─── DATA PROVIDED
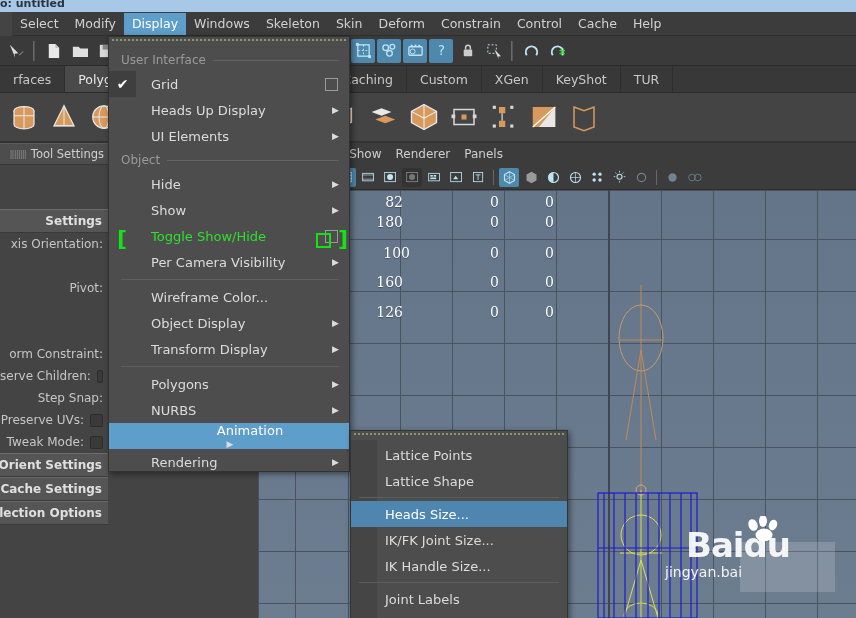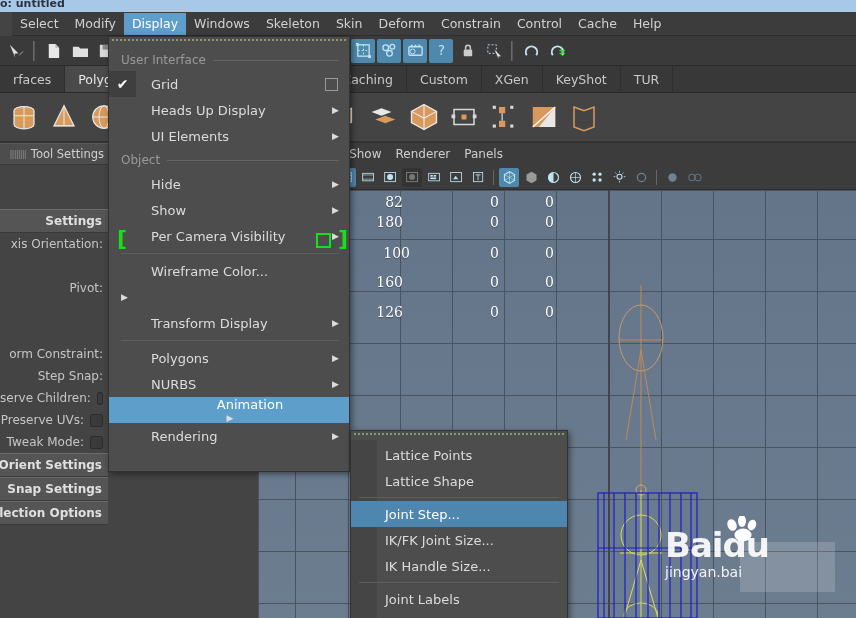--- a/index.html
+++ b/index.html
@@ -508,38 +508,38 @@
       <div class="lp-row">
         <span></span>
       </div>
       <div class="lp-row">
         <span></span>
       </div>
       <div class="lp-row">
         <span>orm Constraint:</span>
       </div>
       <div class="lp-row">
-        <span>Step Snap:</span>
-      </div>
-      <div class="lp-row">
         <span>serve Children:</span>
         <span class="lp-chk"></span>
       </div>
       <div class="lp-row">
+        <span>Step Snap:</span>
+      </div>
+      <div class="lp-row">
         <span>Preserve UVs:</span>
         <span class="lp-chk"></span>
       </div>
       <div class="lp-row">
         <span>Tweak Mode:</span>
         <span class="lp-chk"></span>
       </div>
     </div>
   <div id="lp-sections">
       <div class="lp-sec">Orient Settings</div>
-      <div class="lp-sec">Snap Settings</div>
+      <div class="lp-sec">Cache Settings</div>
       <div class="lp-sec">on Selection Options</div>
     </div>
 </div>
 
 <div id="viewport" class="abs">
   <div id="vp-menubar">
       <div class="vm">g</div>
       <div class="vm">Lighting</div>
       <div class="vm">Show</div>
       <div class="vm">Renderer</div>
@@ -732,21 +732,21 @@
         <line x1="401" y1="303" x2="401" y2="428"></line>
         <line x1="412" y1="303" x2="412" y2="428"></line>
         <line x1="423" y1="303" x2="423" y2="428"></line>
         <line x1="433" y1="303" x2="433" y2="428"></line>
       </g>
     </svg>
   </div>
 </div>
 
 <div id="watermark" class="abs">
-  <div style="position:relative;">
+  <div style="position:relative;margin-left:21px;">
     <span class="bd">Bai</span><span class="bd">du</span>
     <svg width="34" height="26" style="position:absolute;left:60px;top:-12px;">
       <ellipse cx="7" cy="9" rx="4.5" ry="6" fill="#fff" transform="rotate(-22 7 9)"></ellipse>
       <ellipse cx="17" cy="5" rx="4" ry="6" fill="#fff"></ellipse>
       <ellipse cx="27" cy="9" rx="4" ry="5.5" fill="#fff" transform="rotate(22 27 9)"></ellipse>
       <ellipse cx="18" cy="19" rx="8.5" ry="6.5" fill="#fff"></ellipse>
     </svg>
   </div>
   <div class="sub">jingyan.bai</div>
   <div style="position:absolute;left:75px;top:14px;width:95px;height:50px;background:rgba(255,255,255,.16);"></div>
@@ -777,29 +777,34 @@
         <span class="ln"></span>
       </div>
       <div class="dm-item">
         <span class="lbl">Hide</span>
         <span class="dm-arrow">▶</span>
       </div>
       <div class="dm-item">
         <span class="lbl">Show</span>
         <span class="dm-arrow">▶</span>
       </div>
+      <div class="dm-item green">
+        <span class="lbl">Toggle Show/Hide</span>
+        <span class="dm-box"></span>
+      </div>
       <div class="dm-item">
         <span class="lbl">Per Camera Visibility</span>
         <span class="dm-arrow">▶</span>
       </div>
       <div class="dm-sep"></div>
       <div class="dm-item">
         <span class="lbl">Wireframe Color...</span>
       </div>
       <div class="dm-item">
+        <span class="lbl">Object Display</span>
         <span class="dm-arrow">▶</span>
       </div>
       <div class="dm-item">
         <span class="lbl">Transform Display</span>
         <span class="dm-arrow">▶</span>
       </div>
       <div class="dm-sep"></div>
       <div class="dm-item">
         <span class="lbl">Polygons</span>
         <span class="dm-arrow">▶</span>
@@ -822,19 +827,19 @@
     <div class="gbox" style="left:207px;top:196px;"></div>
   </div>
 
 <div id="animmenu" class="abs">
   <div id="am-tear"></div>
   <div class="am-gutter"></div>
   <div id="am-body" style="position:relative;">
       <div class="am-item">Lattice Points</div>
       <div class="am-item">Lattice Shape</div>
       <div class="am-sep"></div>
-      <div class="am-item hl">Joint Step...</div>
+      <div class="am-item hl">Heads Size...</div>
       <div class="am-item">IK/FK Joint Size...</div>
       <div class="am-item">IK Handle Size...</div>
       <div class="am-sep"></div>
       <div class="am-item">Joint Labels</div>
     </div>
 </div>
 
 </body></html>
──────
WHAT YOU SHOULD DO: Give a single number: the count of lines above that include the word "ellipse".

SOLVED EXERCISE: 4